In Silico Pharmacokinetic Prediction of Nanoparticle Systemic Fate and Bioavailability: The Nano-Predictor Pro Framework
摘要
The clinical translation of engineered nanocarriers is currently encumbered by dismal target delivery efficiencies averaging a median delivery efficiency of less than 0.1% for non-targeted CNS nanocarriers—primarily due to the steric and physiological constraints of the blood-brain barrier (BBB) and a persistent reliance on resource-intensive, empirical “trial-and-error” methodologies. To mitigate this bottleneck, we present Nano-Predictor Pro (v1.0), a high-fidelity computational framework engineered to simulate the systemic trajectory and target bioavailability of nanoparticles in silico. The simulator employs a stochastic-algorithmic architecture that integrates fundamental thermodynamic principles, such as the Boltzmann distribution, with rigid physiological constraints including renal filtration and opsonization-mediated clearance.
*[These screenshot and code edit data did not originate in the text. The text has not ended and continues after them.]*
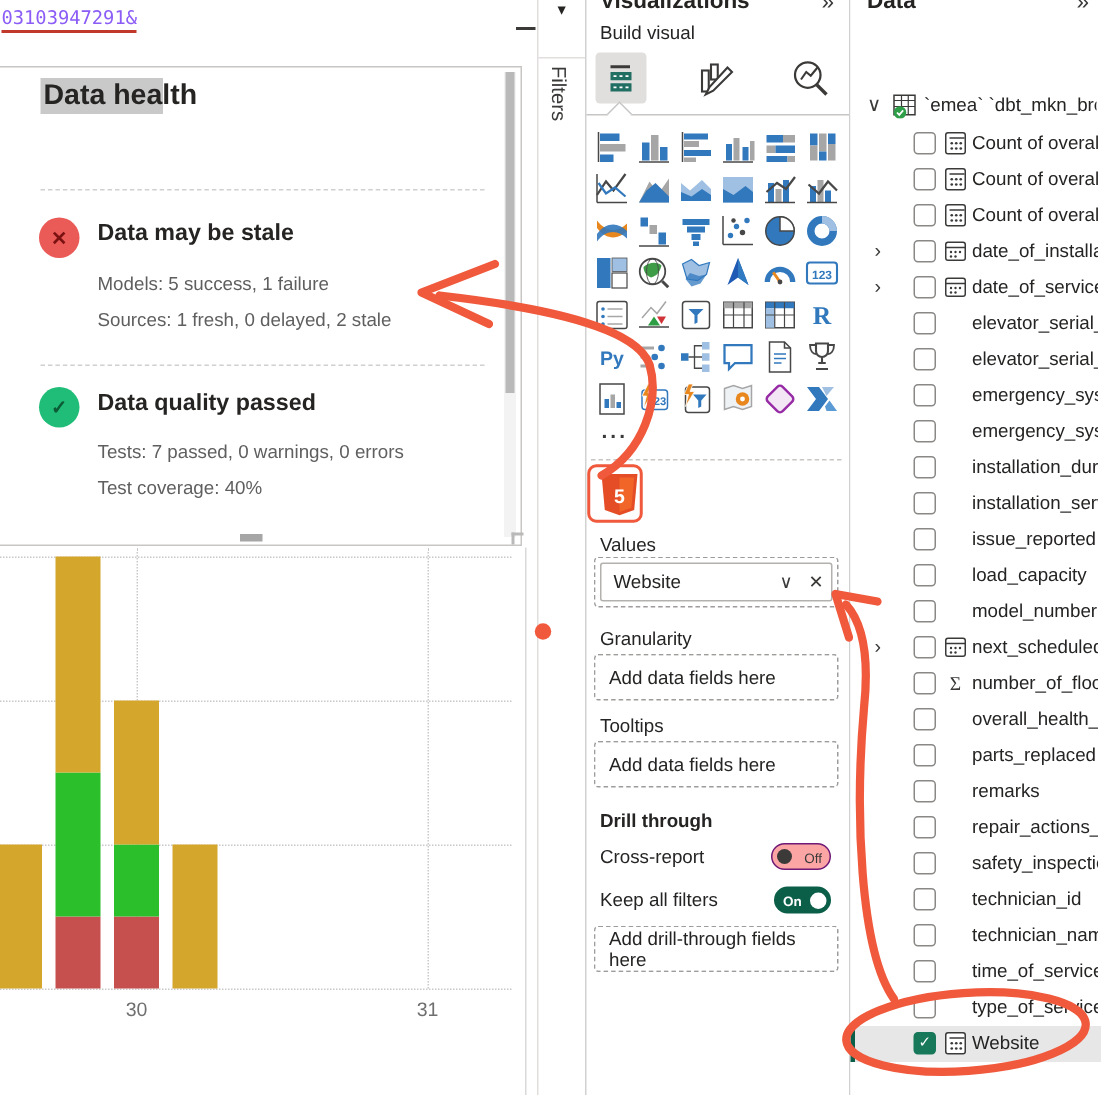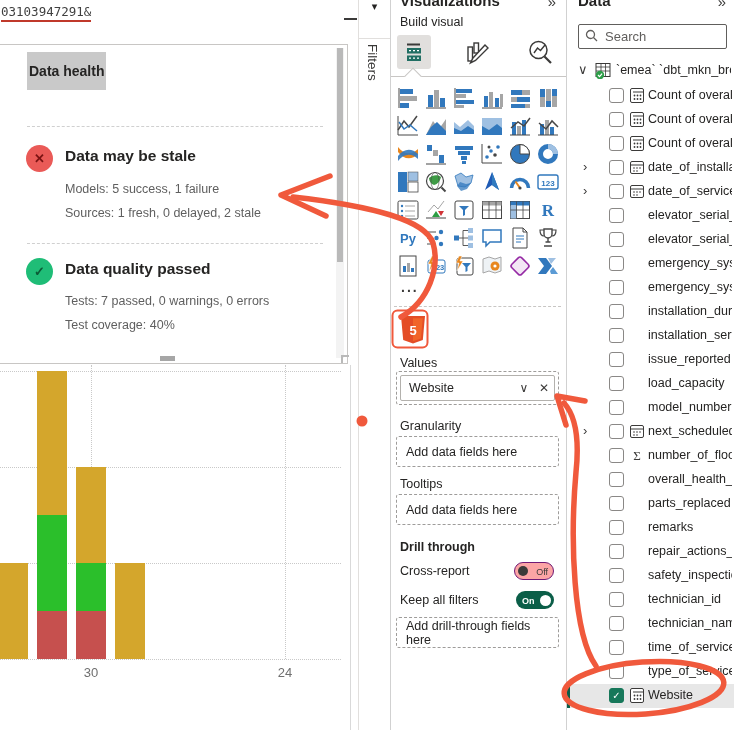--- a/index.html
+++ b/index.html
@@ -8,7 +8,7 @@
   
   .canvas{position:absolute;left:0;top:0;width:358px;height:730px;background:#fff;}
   .url-text{position:absolute;left:1px;top:4px;font-family:"DejaVu Sans Mono",monospace;
-            font-size:12.5px;color:#404040;border-bottom:2px solid #c0392b;padding-bottom:1px;}
+            font-size:12.5px;color:#8b5cf6;border-bottom:2px solid #c0392b;padding-bottom:1px;}
   .dash-mark{position:absolute;left:344px;top:18px;width:13px;height:2px;background:#3b3a39;}
   
   .card{position:absolute;left:-2px;top:44px;width:350px;height:320px;background:#fff;

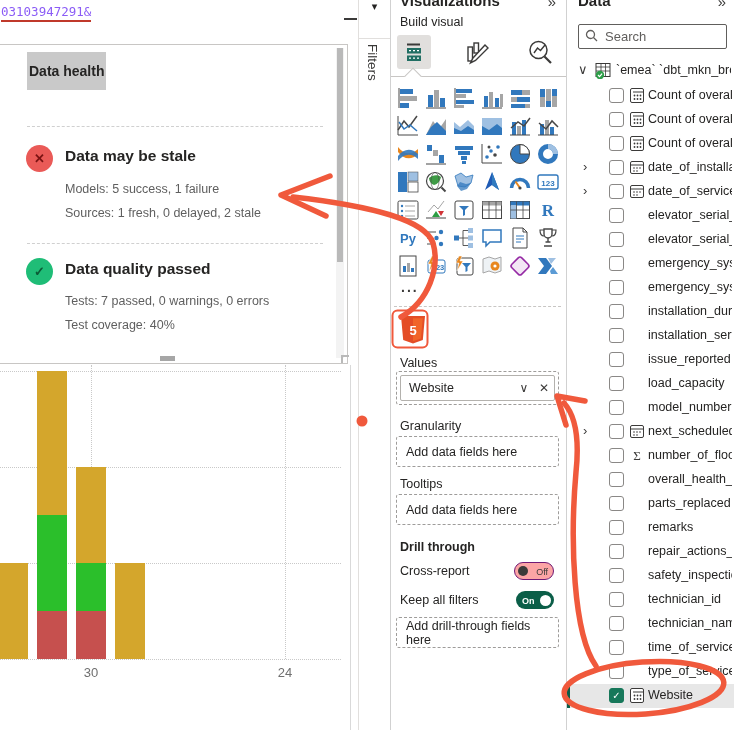--- a/index.html
+++ b/index.html
@@ -447,15 +447,6 @@
 <div class="data-pane">
   <div class="pane-title" style="left:11px">Data</div>
   <div class="pane-collapse" style="right:8px">»</div>
-  <div class="search-box">
-    <span style="width:24px;text-align:center;">
-      <svg width="13" height="13" viewBox="0 0 13 13">
-          <circle cx="5.5" cy="5.5" r="4" fill="none" stroke="#605e5c" stroke-width="1.3"></circle>
-          <path d="M8.5 8.5l3.5 3.5" stroke="#605e5c" stroke-width="1.3"></path>
-        </svg>
-    </span>
-    <input placeholder="Search" style="">
-  </div>
   <div id="field-list">
       <div class="tree-row" style="top: 59px;">
         <span class="tr-chev" style="left:11px">∨</span>

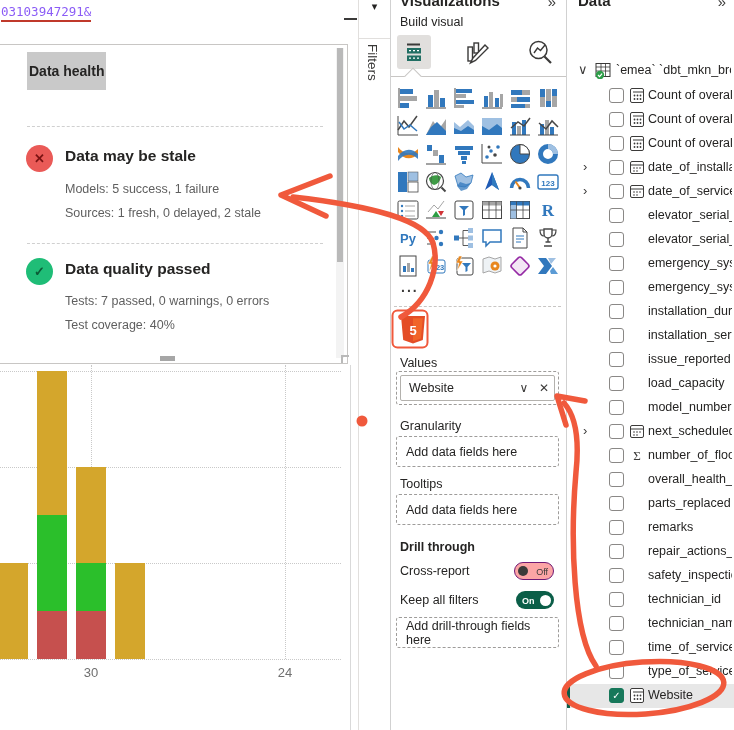--- a/index.html
+++ b/index.html
@@ -13,8 +13,8 @@
   
   .card{position:absolute;left:-2px;top:44px;width:350px;height:320px;background:#fff;
         border:1px solid #c8c6c4;box-sizing:border-box;}
-  .card-title{position:absolute;left:28px;top:7px;font-size:14px;font-weight:bold;color:#252423;
-        background:linear-gradient(to right,#c9c9c9 0,#c9c9c9 82px,transparent 82px);padding:11px 2px;}
+  .card-title{position:absolute;left:28px;top:7px;font-size:19px;font-weight:bold;color:#252423;
+        background:linear-gradient(to right,#c9c9c9 0,#c9c9c9 82px,transparent 82px);padding:1px 2px;}
   .card-sub{position:absolute;left:28px;top:47px;font-size:12.5px;color:#5f5f5f;}
   .card-div{position:absolute;left:28px;right:24px;border-top:1px dashed #d0d0d0;}
   .hsec-icon{position:absolute;left:27px;width:27px;height:27px;border-radius:50%;

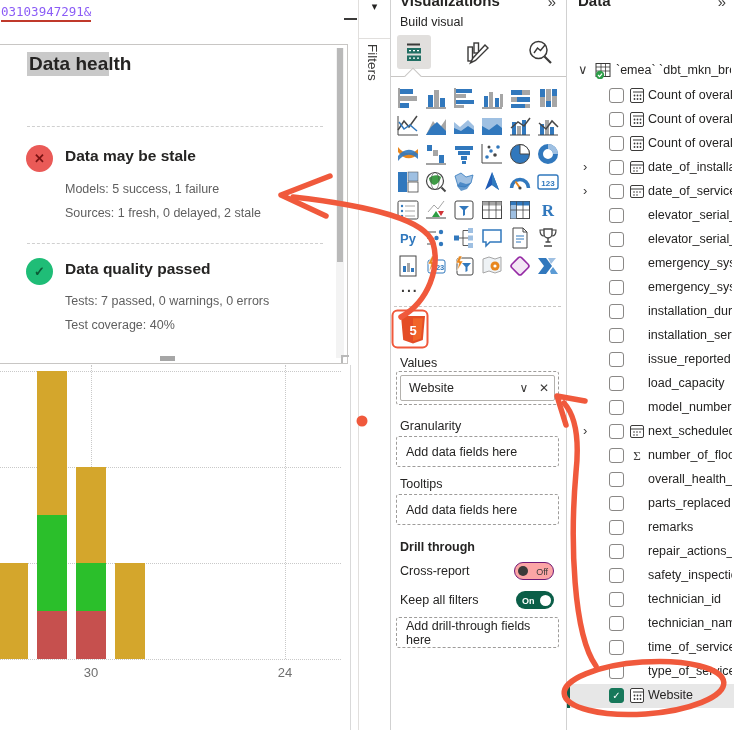--- a/index.html
+++ b/index.html
@@ -125,7 +125,7 @@
       <div class="grid-v" style="left: 91px; height: 294px;"></div>
       <div class="tick" style="left: 91px;">30</div>
       <div class="grid-v" style="left: 285px; height: 294px;"></div>
-      <div class="tick" style="left: 285px;">24</div>
+      <div class="tick" style="left: 285px;">31</div>
       <div class="bar-seg" style="left: -1.6px; width: 30px; top: 198px; height: 96px; background: rgb(212, 166, 44);"></div>
       <div class="bar-seg" style="left: 37.2px; width: 30px; top: 246px; height: 48px; background: rgb(198, 80, 78);"></div>
       <div class="bar-seg" style="left: 37.2px; width: 30px; top: 150px; height: 96px; background: rgb(43, 191, 43);"></div>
The engine was rigorously benchmarked against three clinical gold standards: PEGylated liposomal doxorubicin (Doxil®), albumin-bound paclitaxel (Abraxane®), and polymeric micelles (Genexol-PM®). Subsequently, the platform was deployed to optimize an Apolipoprotein E (ApoE)-targeted lipid nanoparticle (LNP) library for Alzheimer’s disease. Validation against clinical datasets demonstrated high predictive fidelity across heterogenous nanostructures. In the Alzheimer’s case study, the algorithm delineated a precise “Optimal Design Window” for central nervous system delivery, establishing that a hydrodynamic diameter (Dh) ≤ 85 nm, a near-neutral surface charge (− 5 to − 10 mV), and high-affinity ligand modification (ΔG ≤ − 10.5 kcal/mol) are the critical determinants for maximizing parenchymal accumulation. This optimized configuration yielded a predicted target bioavailability of 3.42 ± 0.24%, whereas marginal deviations in size or charge resulted in near-total therapeutic failure due to either steric exclusion (1.8% accumulation) or rapid sequestration by the mononuclear phagocyte system (80.1% loss). Nano-Predictor Pro (v1.0) represents a pivotal advancement in computational nanopharmacology, offering an ethical and economically sustainable alternative to traditional experimental screening. By facilitating “in silico-first” workflows, this tool supports the 3Rs principle in animal research and provides a robust blueprint for accelerating the development of the next generation of precision neuro-nanotherapeutics.